No long-term care facilities, schools or childcare centres are currently experiencing a confirmed COVID-19 outbreak, however, a case associated with Queen of Hearts Nursery School in Owen Sound has been identified.
According to a news release distributed Monday, the health unit is working with the nursery school to address a probable case associated with a cohort at the childcare centre.
An outbreak was not declared because there is currently no evidence transmission occurred within the childcare centre, the health unit said.
The person with the probable case of COVID-19 has been contacted directly by the health unit’s COVID-19 case and contact management team. The health unit is working with the individual and the childcare centre to identify others, both in and out of the childcare centre environment, who may have been exposed and to determine their risk level.
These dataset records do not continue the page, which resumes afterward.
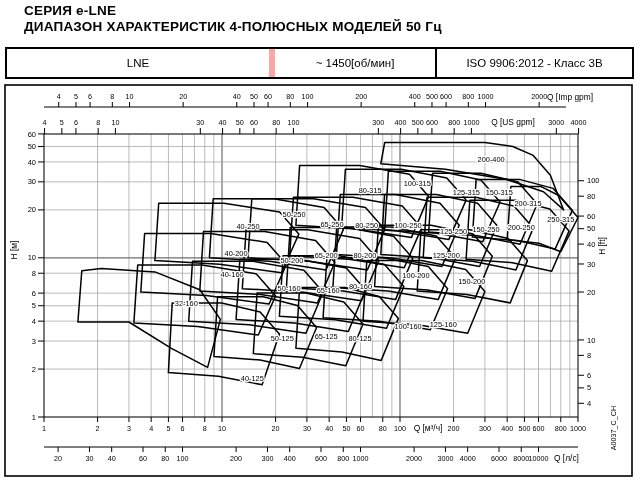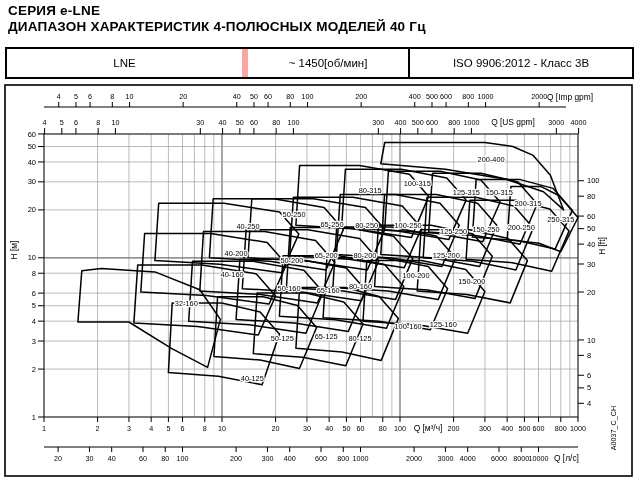--- a/index.html
+++ b/index.html
@@ -5,7 +5,7 @@
   html,body{margin:0;padding:0;background:#fff;}
   body{width:642px;height:489px;position:relative;overflow:hidden;
        font-family:"Liberation Sans","DejaVu Sans",sans-serif;color:#000;}
-  .title-block{position:absolute;left:8px;top:3px;line-height:16px;}
+  .title-block{position:absolute;left:24px;top:3px;line-height:16px;}
   .title-line{font-size:13.5px;font-weight:bold;letter-spacing:0.2px;white-space:nowrap;}
   .info-table{position:absolute;left:5px;top:47px;width:625px;height:28px;
               display:flex;border:2px solid #000;background:#fff;}

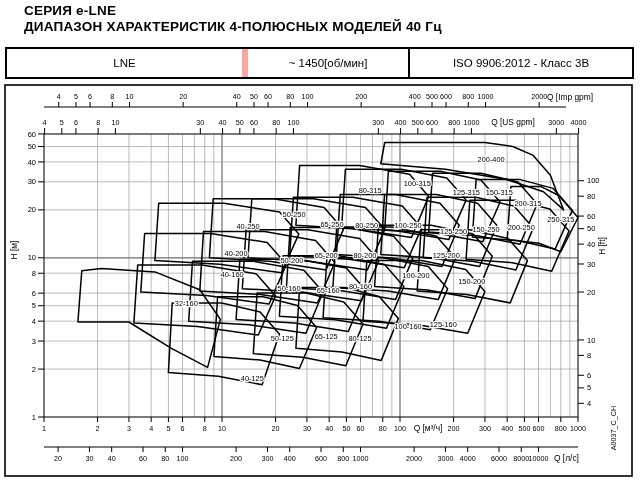--- a/index.html
+++ b/index.html
@@ -22,7 +22,7 @@
 
 <div class="title-block">
   <div class="title-line">СЕРИЯ e-LNE</div>
-  <div class="title-line">ДИАПАЗОН ХАРАКТЕРИСТИК 4-ПОЛЮСНЫХ МОДЕЛЕЙ 40 Гц</div>
+  <div class="title-line">ДИАПАЗОН ХАРАКТЕРИСТИК 4-ПОЛЮСНЫХ МОДЕЛЕЙ 50 Гц</div>
 </div>
 
 <div class="info-table">

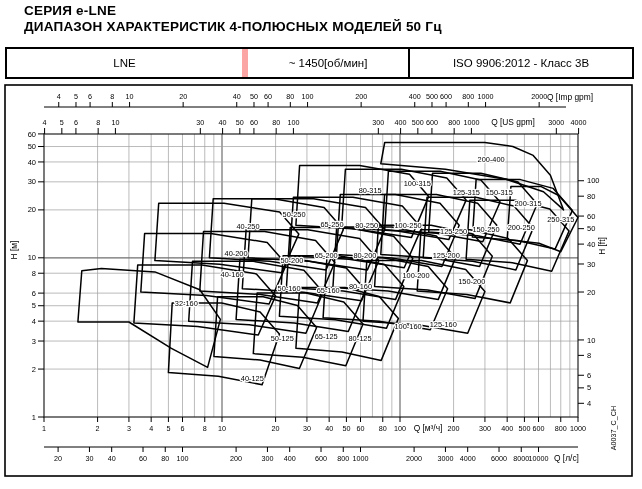--- a/index.html
+++ b/index.html
@@ -11,7 +11,7 @@
               display:flex;border:2px solid #000;background:#fff;}
   .info-cell{display:flex;align-items:center;justify-content:center;
              font-size:11.5px;white-space:nowrap;}
-  .cell-1{width:235px;border-radius:11px;}
+  .cell-1{width:262px;border-radius:11px;}
   .cell-2{width:160px;border-left:6px solid #fca5a5;border-right:2px solid #000;}
   .cell-3{flex:1;border-radius:8px;}
   #chart{position:absolute;left:0;top:0;}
The Grey Bruce Health Unit will direct those considered at risk regarding testing requirements and recommendations
Public health units throughout Ontario reported a combined 1,265 new cases of COVID-19 Monday.
Thirty-three more deaths of people with COVID-19 were reported bringing the province’s death toll to 6,538.
The province administered another 6,987 doses of COVID-19 vaccines Sunday. A total of 386,171 shots have been given out so far, and 106,163 people have received both of the necessary doses to be considered fully immunized.
There were 901 COVID-19 patients in Ontario hospitals Monday. That’s 258 fewer patients than at this point last week.
While hospitalization rates appear to be declining, the number of severe cases remains relatively constant, with 335 people in intensive care and 226 requiring a ventilator.